Aim of the task: A precise copy of the data is required, with every picture left out.

Task material:
=====

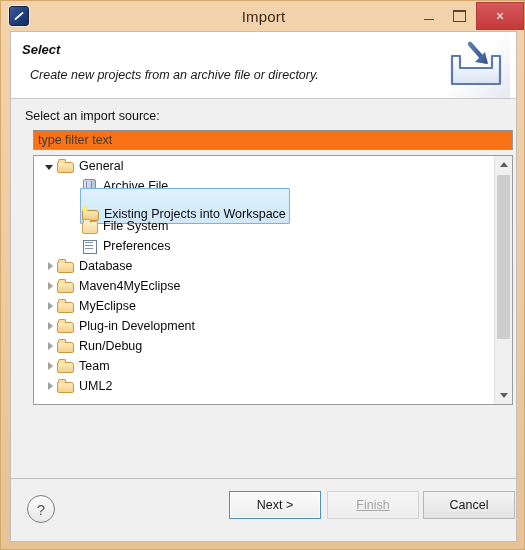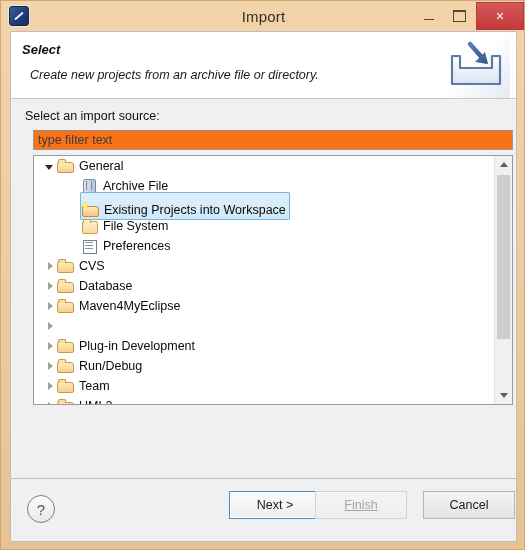--- a/index.html
+++ b/index.html
@@ -308,21 +308,21 @@
     background: #7e94ad;
     box-shadow: 0 3px 0 0 #7e94ad, 0 6px 0 0 #7e94ad;
   }
 
   .row-label { overflow: hidden; }
 
   .tree-row.selected .sel-wrap {
     background: linear-gradient(to bottom, #dff0fb 0%, #cfe8fa 100%);
     border: 1px solid #7ab3e0;
     border-radius: 1px;
-    padding: 8px 3px 0 1px;
+    padding: 16px 3px 0 1px;
     margin-left: -1px;
     height: 18px;
     display: flex;
     align-items: center;
   }
   .sel-wrap { display: flex; align-items: center; height: 18px; }
 
   
   #tree-scroll {
     position: absolute;
@@ -400,21 +400,21 @@
     border-color: #d2d2d2;
     background: linear-gradient(to bottom, #f4f4f4 0%, #efefef 100%);
   }
   .dlg-btn.default {
     border: 1px solid #4a90c4;
     box-shadow: inset 0 0 0 1px #ffffff;
     background: linear-gradient(to bottom, #fbfbfb 0%, #eeeeee 100%);
   }
   #btn-back   { left: 127px; }
   #btn-next   { left: 218px; }
-  #btn-finish { left: 304px; text-decoration: underline; }
+  #btn-finish { left: 316px; text-decoration: underline; }
   #btn-cancel { left: 412px; }
 </style>
 </head>
 <body>
 
 <div id="window">
 
   <div id="titlebar">
     <div id="app-icon">
         <span class="glyph"></span>
@@ -495,44 +495,39 @@
                 <span class="ic ic-prefs"></span>
                 <span class="row-label">Preferences</span>
               </span>
             </div>
             <div class="tree-row lvl0">
               <span class="twisty">
                 <span class="tri-closed"></span>
               </span>
               <span class="sel-wrap">
                 <span class="ic ic-folder"></span>
-                <span class="row-label">CVS</span>
-              </span>
-            </div>
-            <div class="tree-row lvl0">
-              <span class="twisty">
-                <span class="tri-closed"></span>
-              </span>
-              <span class="sel-wrap">
-                <span class="ic ic-folder"></span>
                 <span class="row-label">Database</span>
               </span>
             </div>
             <div class="tree-row lvl0">
               <span class="twisty">
                 <span class="tri-closed"></span>
               </span>
               <span class="sel-wrap">
                 <span class="ic ic-folder"></span>
                 <span class="row-label">Maven4MyEclipse</span>
               </span>
             </div>
             <div class="tree-row lvl0">
               <span class="twisty">
                 <span class="tri-closed"></span>
+              </span>
+              <span class="sel-wrap">
+                <span class="ic ic-folder"></span>
+                <span class="row-label">MyEclipse</span>
               </span>
             </div>
             <div class="tree-row lvl0">
               <span class="twisty">
                 <span class="tri-closed"></span>
               </span>
               <span class="sel-wrap">
                 <span class="ic ic-folder"></span>
                 <span class="row-label">Plug-in Development</span>
               </span>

=====

Task response:
--- a/index.html
+++ b/index.html
@@ -308,21 +308,21 @@
     background: #7e94ad;
     box-shadow: 0 3px 0 0 #7e94ad, 0 6px 0 0 #7e94ad;
   }
 
   .row-label { overflow: hidden; }
 
   .tree-row.selected .sel-wrap {
     background: linear-gradient(to bottom, #dff0fb 0%, #cfe8fa 100%);
     border: 1px solid #7ab3e0;
     border-radius: 1px;
-    padding: 8px 3px 0 1px;
+    padding: 16px 3px 0 1px;
     margin-left: -1px;
     height: 18px;
     display: flex;
     align-items: center;
   }
   .sel-wrap { display: flex; align-items: center; height: 18px; }
 
   
   #tree-scroll {
     position: absolute;
@@ -400,21 +400,21 @@
     border-color: #d2d2d2;
     background: linear-gradient(to bottom, #f4f4f4 0%, #efefef 100%);
   }
   .dlg-btn.default {
     border: 1px solid #4a90c4;
     box-shadow: inset 0 0 0 1px #ffffff;
     background: linear-gradient(to bottom, #fbfbfb 0%, #eeeeee 100%);
   }
   #btn-back   { left: 127px; }
   #btn-next   { left: 218px; }
-  #btn-finish { left: 304px; text-decoration: underline; }
+  #btn-finish { left: 316px; text-decoration: underline; }
   #btn-cancel { left: 412px; }
 </style>
 </head>
 <body>
 
 <div id="window">
 
   <div id="titlebar">
     <div id="app-icon">
         <span class="glyph"></span>
@@ -495,44 +495,39 @@
                 <span class="ic ic-prefs"></span>
                 <span class="row-label">Preferences</span>
               </span>
             </div>
             <div class="tree-row lvl0">
               <span class="twisty">
                 <span class="tri-closed"></span>
               </span>
               <span class="sel-wrap">
                 <span class="ic ic-folder"></span>
-                <span class="row-label">CVS</span>
-              </span>
-            </div>
-            <div class="tree-row lvl0">
-              <span class="twisty">
-                <span class="tri-closed"></span>
-              </span>
-              <span class="sel-wrap">
-                <span class="ic ic-folder"></span>
                 <span class="row-label">Database</span>
               </span>
             </div>
             <div class="tree-row lvl0">
               <span class="twisty">
                 <span class="tri-closed"></span>
               </span>
               <span class="sel-wrap">
                 <span class="ic ic-folder"></span>
                 <span class="row-label">Maven4MyEclipse</span>
               </span>
             </div>
             <div class="tree-row lvl0">
               <span class="twisty">
                 <span class="tri-closed"></span>
+              </span>
+              <span class="sel-wrap">
+                <span class="ic ic-folder"></span>
+                <span class="row-label">MyEclipse</span>
               </span>
             </div>
             <div class="tree-row lvl0">
               <span class="twisty">
                 <span class="tri-closed"></span>
               </span>
               <span class="sel-wrap">
                 <span class="ic ic-folder"></span>
                 <span class="row-label">Plug-in Development</span>
               </span>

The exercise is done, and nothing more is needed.